Potential risks and benefits

The potential benefit of this study is that CTX001 could significantly reduce the severe symptoms and complications of sickle cell disease, potentially offering a long-term solution. However, like all new treatments, there are potential risks, including side effects from the chemotherapy given before the treatment, risks associated with the cell collection procedure, and potential unknown side effects from the gene therapy itself. You will receive detailed information about all possible risks and benefits before deciding. Remember, joining a study is always voluntary, and you are free to withdraw your child at any time without affecting their future medical care.

Locations (7)

Levine Children's Hospital - Hematology
Charlotte, United States
The Children's Hospital of Philadelphia - Hematology
Philadelphia, United States
St. Jude Children's Research Hospital
Memphis, United States
TriStar Medical Group Children's Specialists - Pediatric Oncology
Nashville, United States
University Hospital Duesseldorf - Department of Pediatric Oncology, Hematology and Clinical Immunology
Düsseldorf, Germany
IRCSS Ospedale Pediatrico Bambino Gesu - Dipartimento di Onco-Ematologia e Terapia Cellulare e Genica
Rome, Italy
St.Mary's Hospital - Haematology Dept
London, United Kingdom

Common questions

What is gene therapy?

Gene therapy is a new type of treatment that tries to fix the root cause of a disease by changing or replacing faulty genes in your body's cells.
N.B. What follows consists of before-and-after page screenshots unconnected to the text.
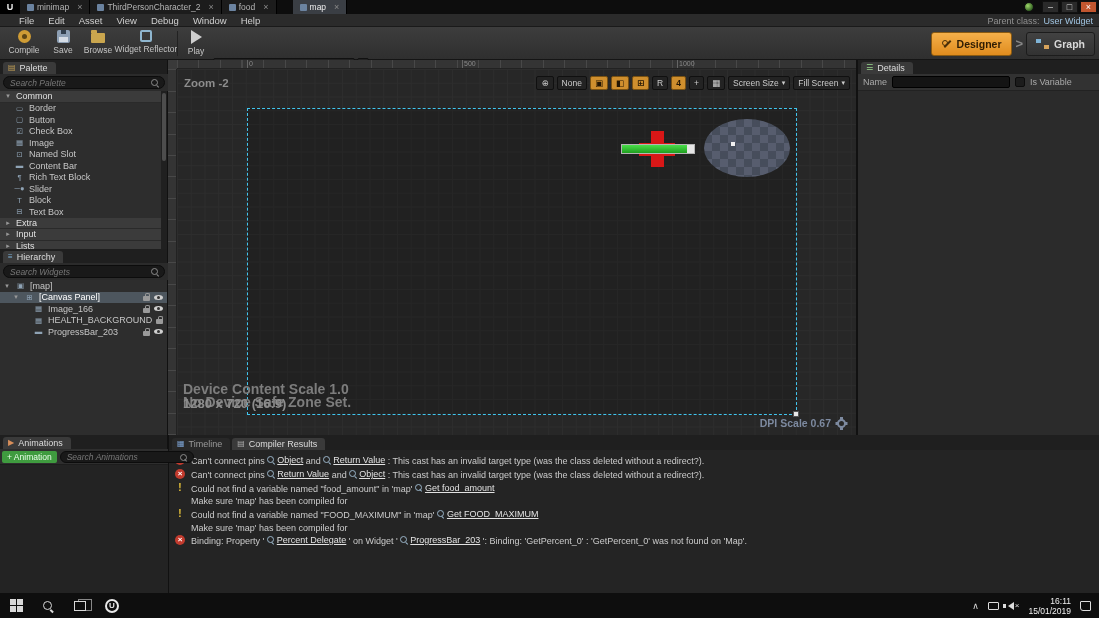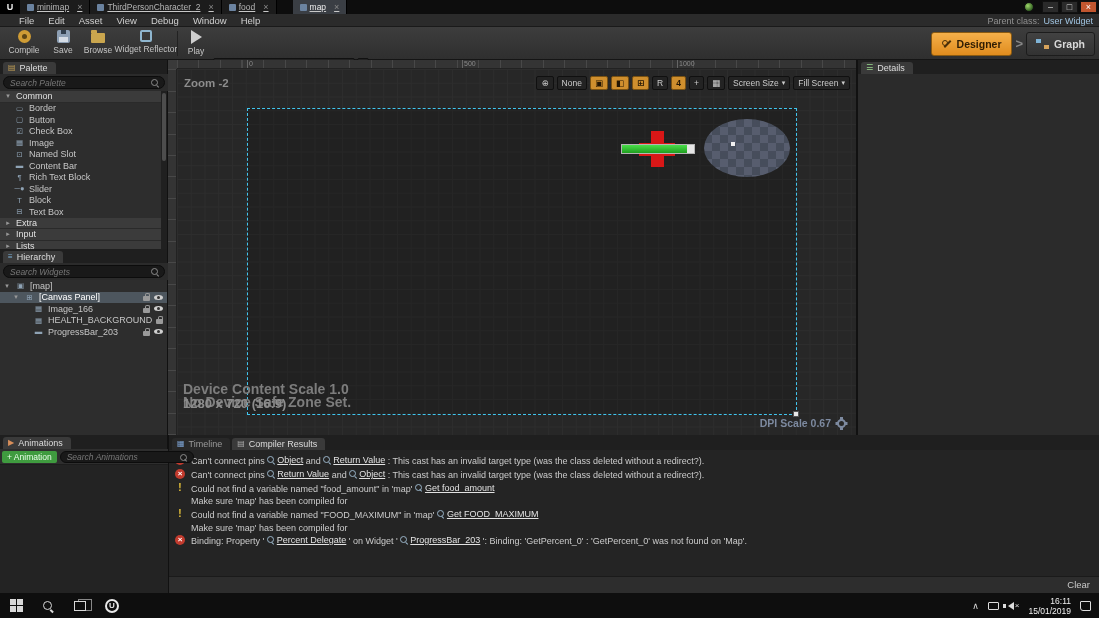"minimap" div { text-decoration: underline -> none }
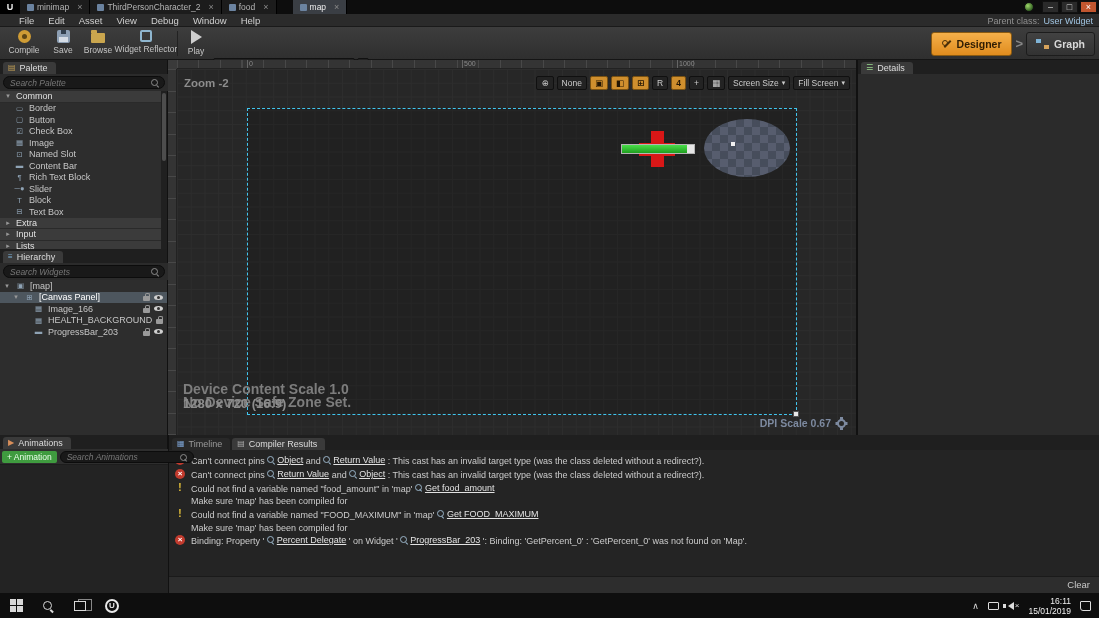"Name" div { html: none -> <div> <span>Name</span> <input> <span></span> <span>Is Variable</span> </div> }
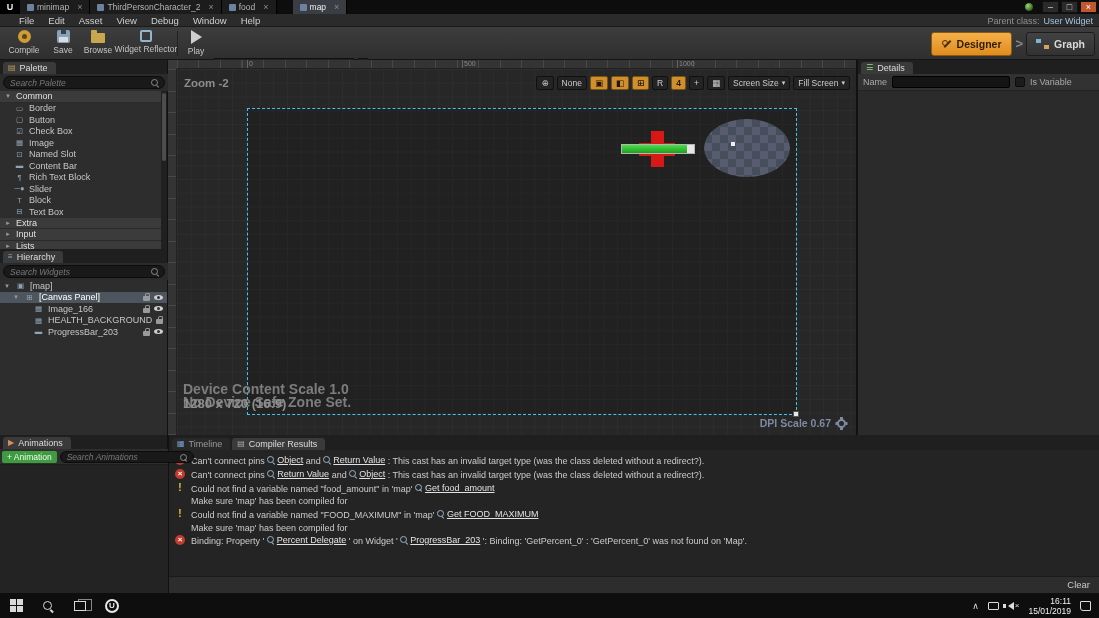"Clear" div { html: <div> <span>Clear</span> </div> -> none }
What is 'autologous' CTX001?

'Autologous' means the treatment is made using your child's own cells, so there's no risk of their body rejecting cells from another person.

What does 'severe SCD' mean in this study?

In this study, 'severe SCD' means your child has had at least two serious pain crises or other major sickle cell related events each year for the past two years.

What is 'hydroxyurea failure'?

This means that the medicine hydroxyurea hasn't been effective enough in controlling your child's sickle cell disease, or they couldn't take it due to side effects.

How long will my child be followed after treatment?

Children who receive this treatment will be closely monitored for safety and effectiveness for a long time, typically up to 15 years.